Okay I'm watching a movie I've never seen before: Golden Earrings (1947). All I know going in is that it stars Marlene Dietrich. From the opening credits I learn that Ray Milland co-stars. The rest of the cast is unfamiliar to me.
I'm going to look for how the story is set up.
It's London, 1947, a foggy night and we enter a gentleman's club. Not an uncommon opening.
At the front desk the clerk gets a young lad to deliver messages to two members, one described as an American. The American receives his message and learns he must catch a plane to Paris on urgent business. The other message goes to Milland. What's this? He's got streaks of white in his hair, this suggests that we'll soon be going into a flashback as Milland hadn't grayed yet in real life. Milland has received a package with two golden earrings. He seems quite delighted.
So far so good.
Milland goes to the front desk walking by the American who is in the company of two others. The American is immediately intrigued to note that Milland has two holes in his ears as one would have for earrings. In 1947, this is curious indeed. The American asks his companions about this abnormality. They can shed no light on it. They do say that Milland's character is a fine fellow, a war hero who before the war was a bit of a stuffed shirt.
Interesting.
At the front desk Milland is told that he can indeed get on the next flight to Paris. He's overjoyed. This all obviously relates to the earrings he's received. We know the American will be on the flight so more will be revealed. We can guess that Dietrich sent the earrings and Milland is going to meet her. We've got many questions and look forward to their resolution.
Nice start.
The next scene is on the plane and, of course, the American finds himself sitting next to Milland. After a bit of hemming and hawing the question about the earlobe holes comes up. To answer the question Milland will have to tell a story. Now we'll get the lead-in for the flashback. Flashback movies offer an air of romance. A character remembers a happier time, nostalgic for a time and place where there was perhaps adventure and almost certainly romance. The audience relates to these types of sentiments and is easily hooked.
Milland's flashback takes us to Germany on the eve of the second world war. He and a mate were on a spying mission for the military and they'd been caught. We start the flashback as they plan their successful daring escape. The two get away from the evil Nazis and are on the run in the heart of Pre-war Nazi Germany.
Cool.
They split up with plans to rendezvous. Fifteen minutes into the movie we're most intrigued and antsy to see Marlene. We are introduced to her from behind with her familiar voice humming a tune as she sits by a river. She is a "gypsy" and it is obvious to even the most causal movie goer that she'll be aiding Milland and there will be love.

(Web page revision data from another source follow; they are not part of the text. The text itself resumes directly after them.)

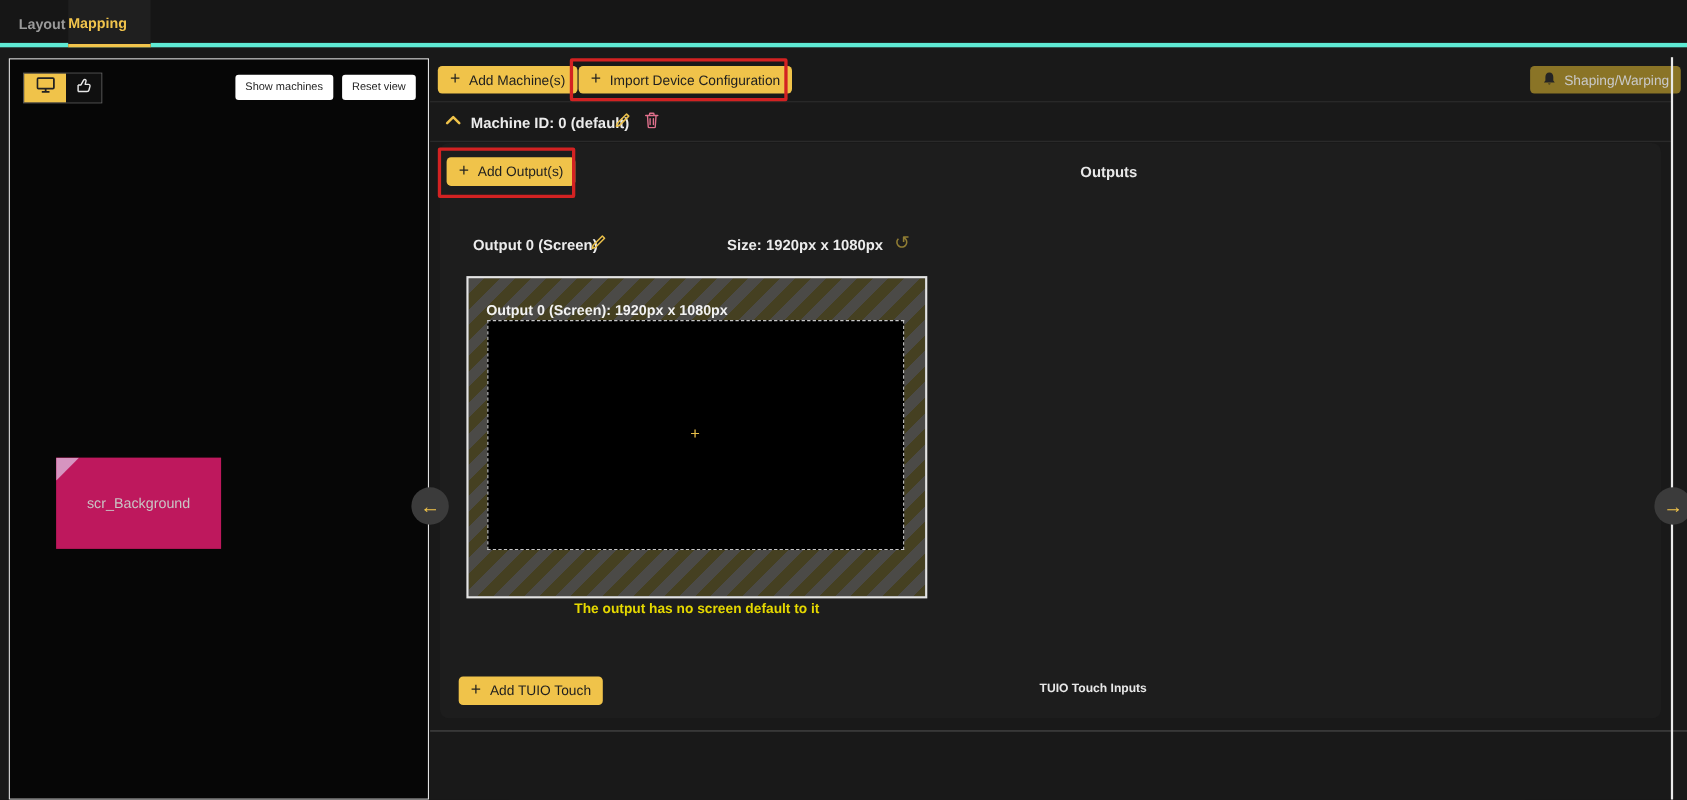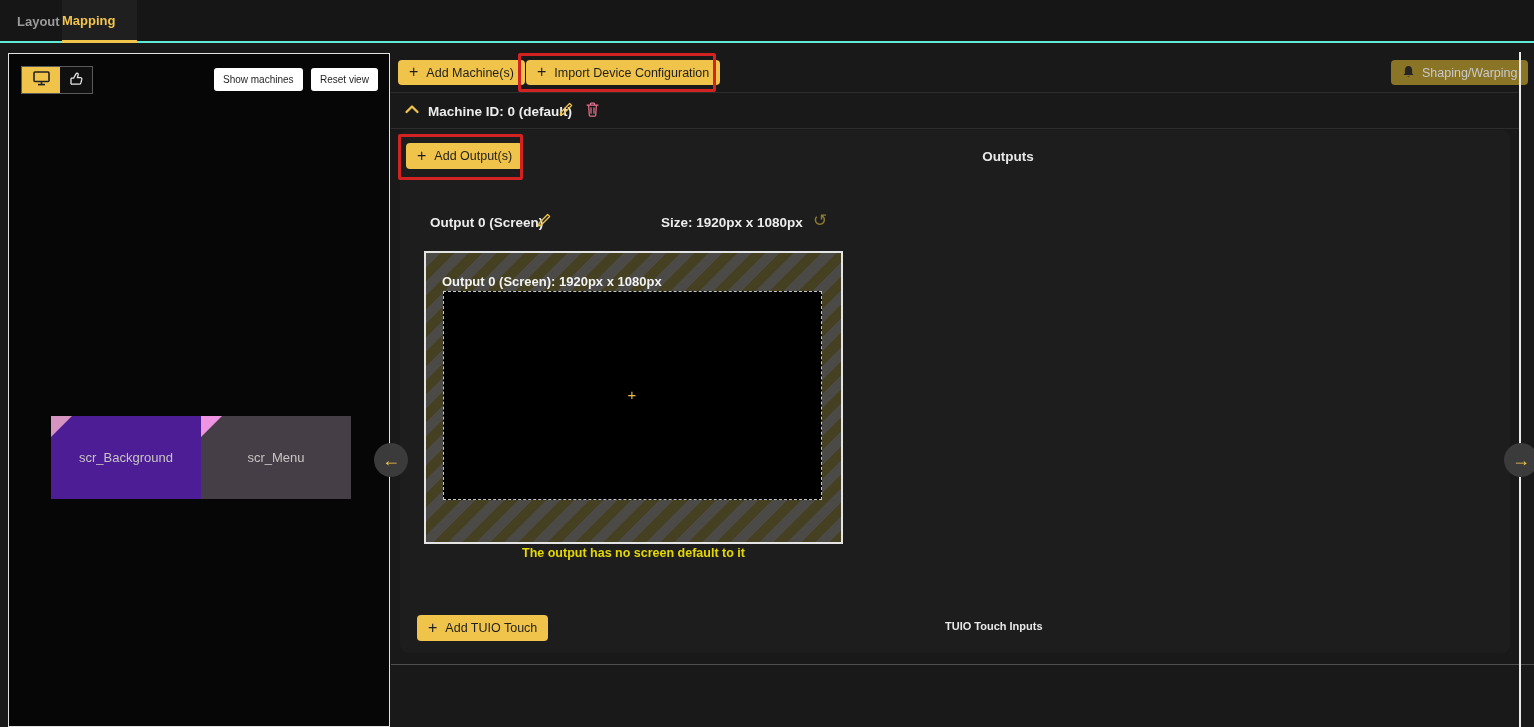--- a/index.html
+++ b/index.html
@@ -2,42 +2,42 @@
 <html><head>
 <meta charset="utf-8">
 <style>
   * { margin:0; padding:0; box-sizing:border-box; }
   html,body { width:1534px; height:727px; background:#191919; overflow:hidden;
               font-family:"Liberation Sans", sans-serif; position:relative; }
   .abs { position:absolute; }
 
   
   .tabbar { left:0; top:0; width:1534px; height:43px; background:#161616;
-            border-bottom:2px solid #5eead4; }
+            border-bottom:4px solid #5eead4; }
   .tab-layout { left:8px; top:0; height:43px; line-height:43px; padding:0 9px;
                 color:#9a9a9a; font-size:13px; font-weight:bold; }
   .tab-mapping { left:62px; top:0; height:43px; width:75px; background:#1f1f1f;
                  color:#f1c44c; font-size:13px; font-weight:bold; text-align:left;
                  line-height:41px; border-bottom:3px solid #f1c44c; }
 
   
   .left-panel { left:8px; top:53px; width:382px; height:674px; background:#060606;
                 border:1.5px solid #e2e2e2; }
   .toggle-group { left:12px; top:12px; display:flex; border:1px solid #5a5a5a; }
   .toggle-btn { width:38px; height:26px; display:flex; align-items:center; justify-content:center; }
   .toggle-monitor { background:#f0c34a; }
   .toggle-thumb { width:32px; background:#101010; }
   .panel-btn { height:23px; line-height:23px; background:#ffffff; color:#1f1f1f;
                border:none; border-radius:3px; font-size:10px; padding:0 9px;
                font-family:inherit; cursor:pointer; position:absolute; }
   .show-machines { left:205px; top:14px; }
   .reset-view { left:302px; top:14px; }
   .screen-tile { top:362px; width:150px; height:83px; display:flex; align-items:center;
                  justify-content:center; color:#c9c4c4; font-size:13px; }
-  .tile-1 { left:42px; background:#4c1d95; }
+  .tile-1 { left:42px; background:#be185d; }
   .tile-2 { left:192px; background:#453e46; }
   .corner-tri { position:absolute; left:0; top:0; width:21px; height:21px;
                 clip-path:polygon(0 0,100% 0,0 100%); }
   .tri-1 { background:#d694c0; }
   .tri-2 { background:#ef93e3; }
 
   
   .nav-circle { width:34px; height:34px; border-radius:50%; background:#3b3b3b;
                 color:#f0c34a; display:flex; align-items:center; justify-content:center;
                 font-size:18px; font-weight:bold; z-index:6; cursor:pointer; }
@@ -122,24 +122,20 @@
       </span>
     </div>
   </div>
   <button class="panel-btn show-machines">Show machines</button>
   <button class="panel-btn reset-view">Reset view</button>
 
   <div class="abs screen-tile tile-1">
     <div class="corner-tri tri-1"></div>
     <span>scr_Background</span>
   </div>
-  <div class="abs screen-tile tile-2">
-    <div class="corner-tri tri-2"></div>
-    <span>scr_Menu</span>
-  </div>
 </div>
 
 <div class="abs right-border"></div>
 <div class="abs nav-circle nav-left">
   <span>←</span>
 </div>
 <div class="abs nav-circle nav-right">
   <span>→</span>
 </div>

The story has been beautifully set up. I'm ready to sit back and enjoy an adventure romance set during a key moment in history with the exquisite Marleen Dietrich at the center of the story.
Well done, director Mitchell Leisen and writers Frank Butler and Helen Deutsch. This has been an absolutely textbook set up for a movie.
Unfortunately, the movie as a whole stunk. Dietrich and Milland had no on-screen chemistry. The pacing was poor, the cinematography unimaginative, the story line weak and many of the actors playing Nazis positively chewed the scenery. One wonders if Josef von Sternberg saw the manner in which Dietrich's beautiful face was slighted by Liesen's camera. He likely had a fit.
Leisen had been good with Claudette Colbert in Midnight (1939) and No Time for Love (1943). But I've gotten spoiled seeing the manner in which von Sternberg shot her. It's amazing to note that Dietrich was 46 when Golden Earrings was made and absolutely stunning–hell, she was also stunning over ten years later in Touch Of Evil (1958).
So let's go back in time and have Fritz Lang or Robert Siodmak direct Golden Earrings with Cary Grant or Michael Redgrave as the male lead.
Keep the set up though, it was bloody good.
1 comment:
Do you think this movie had anything to do with Dietrich's rather Gypsyish getup in "Touch of Evil"?
You're certainly right that nobody made her look as good as von Sternberg. Even in "The Blue Angel," where she looked chubby and almost cuddly (in contrast to the evil personality of her character), she was lighted and photographed with loving care. When she went to Hollywood and slimmed down, those incredible cheekbones dominated her face, and she looked like a goddess.
One of her beauty secrets that kept her looking so young was revealed by Shelley Winters, who also used it. Dietrich, who in later years always wore her hair long, would lift her hair at the back. Then she would make a slender braid right behind each ear, pull them tight, tie them together, lower her hair back into place, and voila! instant facelift.